I’ve been using the zettlekasten notetaking method since last fall, and it has made my paranormal research so much easier. There’ve been times when I was taking notes on different things I happened to be reading, and I suddenly realized that I had inadvertently come up with all of the info I needed for an episode of my podcast—including my own thoughts on the topic and connections to other paranormal topics.

I hadn’t been trying to come up with an episode script. Instead, I had just been reading something I was interested in, taking notes about the points that I found interesting, and including some of my own commentary in those notes.

Now, it’s easy to get lazy, and I am definitely guilty of that. It can be frustrating to read a book in bed and have to keep stopping to take notes. In a perfect world, I would return to my notes and flesh them out later that day or the next day, but that’s easier said than done and I don’t always do it.

Fighting that laziness is important, however. So much of this notetaking method is about taking the time to add your own commentary on things that you’re reading, because that is what allows you to form your own ideas.
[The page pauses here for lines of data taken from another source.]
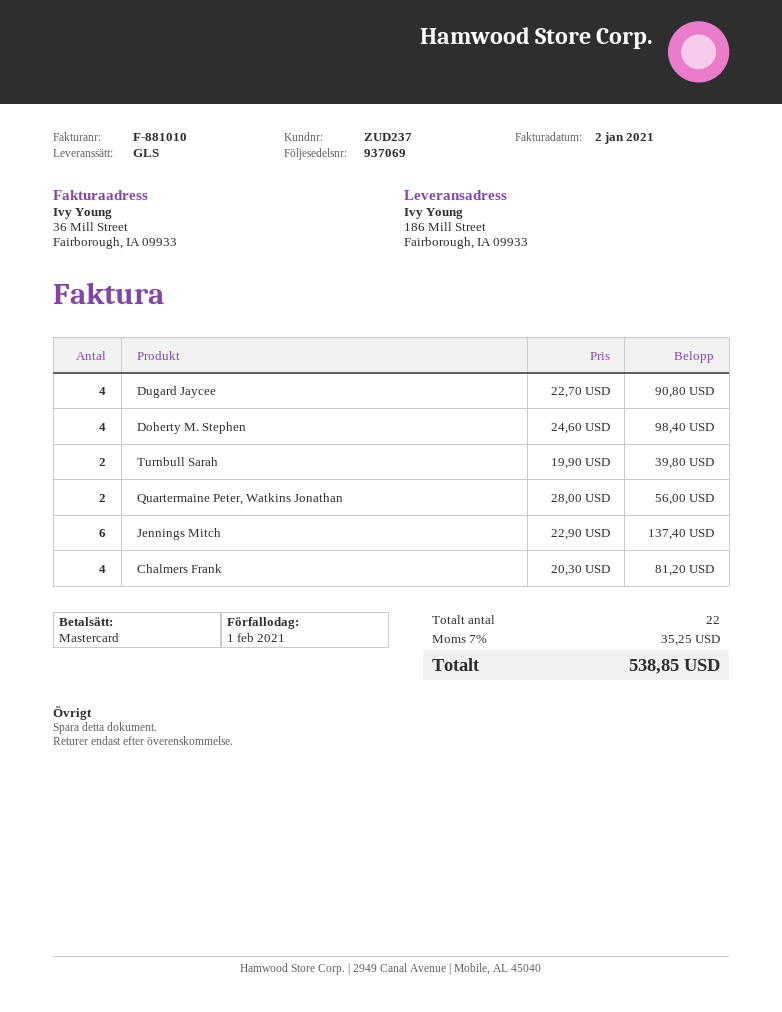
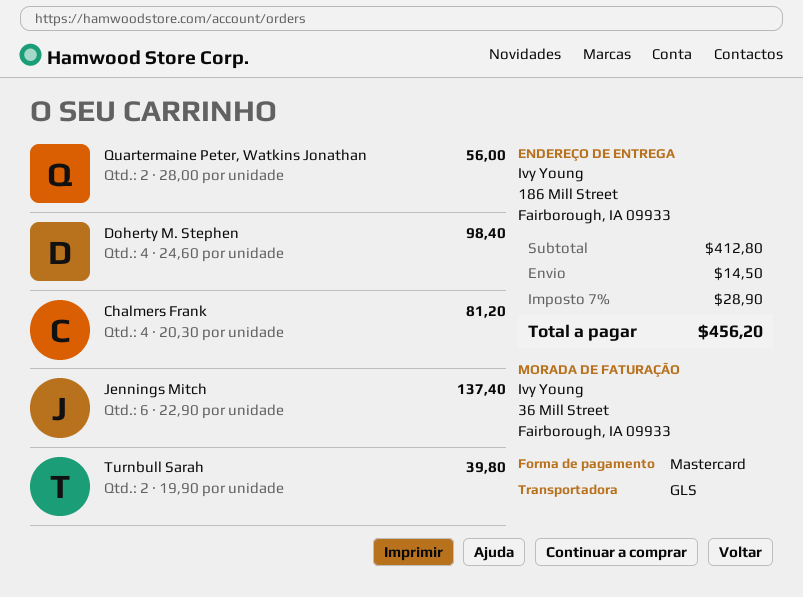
Dugard Jaycee: 4 x 22.70 = 90.80 -> none
shipping: none -> 14.50
tax: 7% = 35.25 -> 7% = 28.90
total: 538.85 -> 456.20

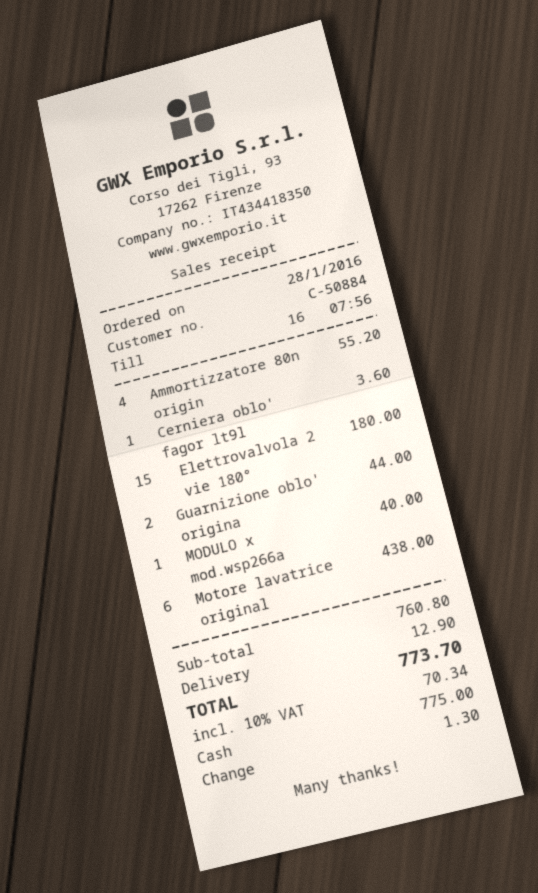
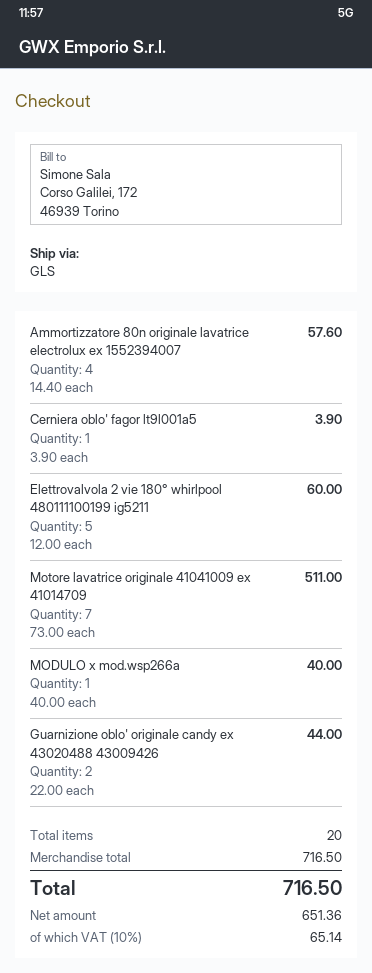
Ammortizzatore 80n origin: 4 for 55.20 -> 4 for 57.60
Cerniera oblo' fagor lt9l: 1 for 3.60 -> 1 for 3.90
Elettrovalvola 2 vie 180°: 15 for 180.00 -> 5 for 60.00
Motore lavatrice original: 6 for 438.00 -> 7 for 511.00
subtotal: 760.80 -> 716.50
shipping: 12.90 -> none
tax: 10% = 70.34 -> 10% = 65.14
total: 773.70 -> 716.50

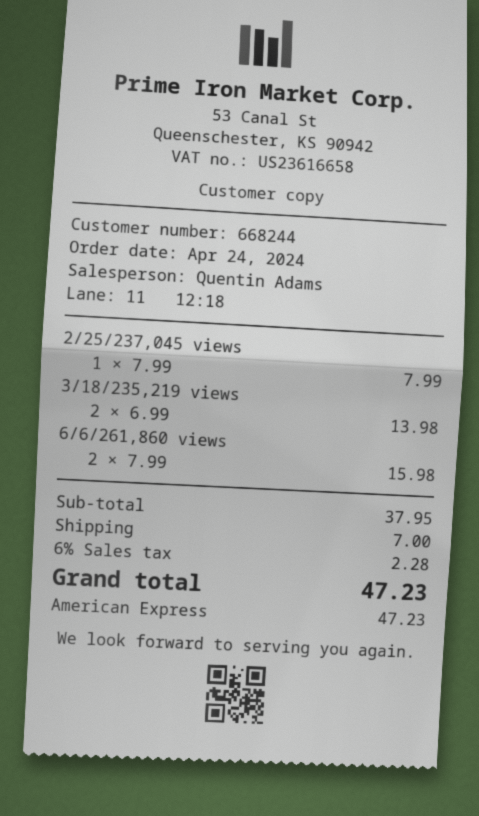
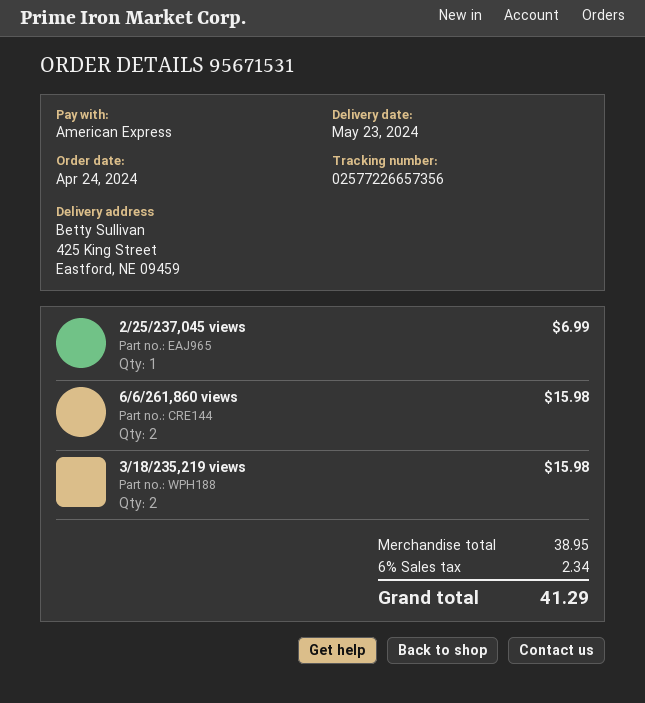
2/25/237,045 views: 1 for 7.99 -> 1 for 6.99
3/18/235,219 views: 2 for 13.98 -> 2 for 15.98
subtotal: 37.95 -> 38.95
shipping: 7.00 -> none
tax: 6% = 2.28 -> 6% = 2.34
total: 47.23 -> 41.29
Then those notes become the raw material for creating a larger work, whether it’s an essay, a podcast episode, a book, or something else.

Ahrens includes this quote from neuroscientist Neil Levy’s introduction to the Oxford Handbook of Neuroethics in How to Take Smart Notes:

“Notes on paper, or on a computer screen [...] do not make contemporary physics or other kinds of intellectual endeavour easier, they make it possible. . . . No matter how internal processes are implemented, (you) need to understand the extent to which the mind is reliant upon external scaffolding.”
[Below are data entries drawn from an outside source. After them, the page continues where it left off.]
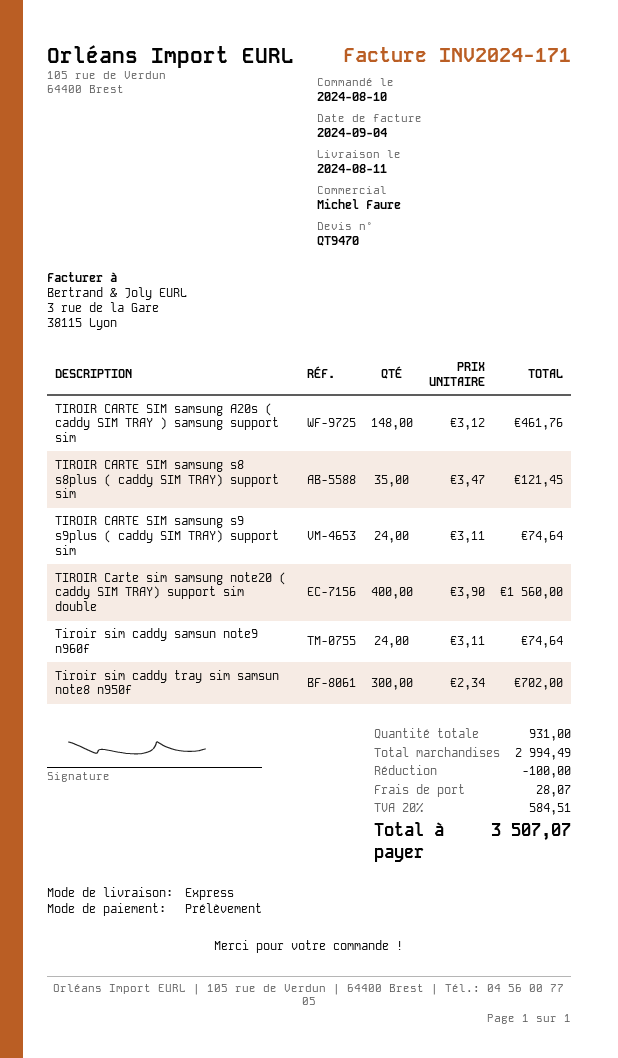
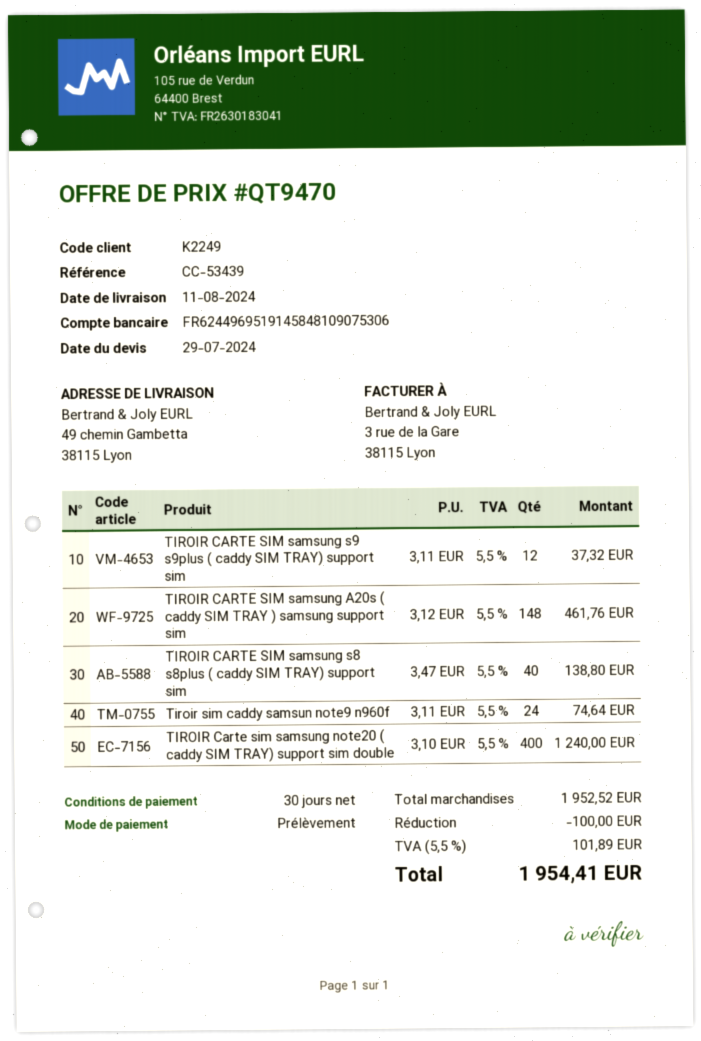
TIROIR CARTE SIM samsung s8 s8plus ( caddy SIM TRAY) support sim: 35 x 3.47 = 121.45 -> 40 x 3.47 = 138.80
TIROIR CARTE SIM samsung s9 s9plus ( caddy SIM TRAY) support sim: 24 x 3.11 = 74.64 -> 12 x 3.11 = 37.32
TIROIR Carte sim samsung note20 ( caddy SIM TRAY) support sim double: 400 x 3.90 = 1560.00 -> 400 x 3.10 = 1240.00
Tiroir sim caddy tray sim samsun note8 n950f: 300 x 2.34 = 702.00 -> none
subtotal: 2994.49 -> 1952.52
shipping: 28.07 -> none
tax: 20% = 584.51 -> 5.5% = 101.89
total: 3507.07 -> 1954.41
Like I mentioned in my initial blog post when I started out on this week daily blogging quest a couple weeks ago, I do want to let this blog function as a digital commonplace book and a helping hand for my own zettlekasten-inspired notetaking system. As I read things that are interesting to me, it’s helpful to be able to have a daily checkpoint where I have the chance to flesh out some of the most interesting things that I read that day or that week.

I’m gonna try to force myself to also do shorter posts (like this one) that are more focused on expanding on one interesting atom of information, because the zettlekasten notetaking method is what allows me to quickly write up a somewhat extensive essay like the one I wrote yesterday.

But I’m curious—are any zettlekasten fans reading this? Or do you have another notetaking or PKM method that you like? As a researcher, I had no idea how important notetaking strategies were until relatively recently, so I’m always fascinated to learn about other folks’ strategies.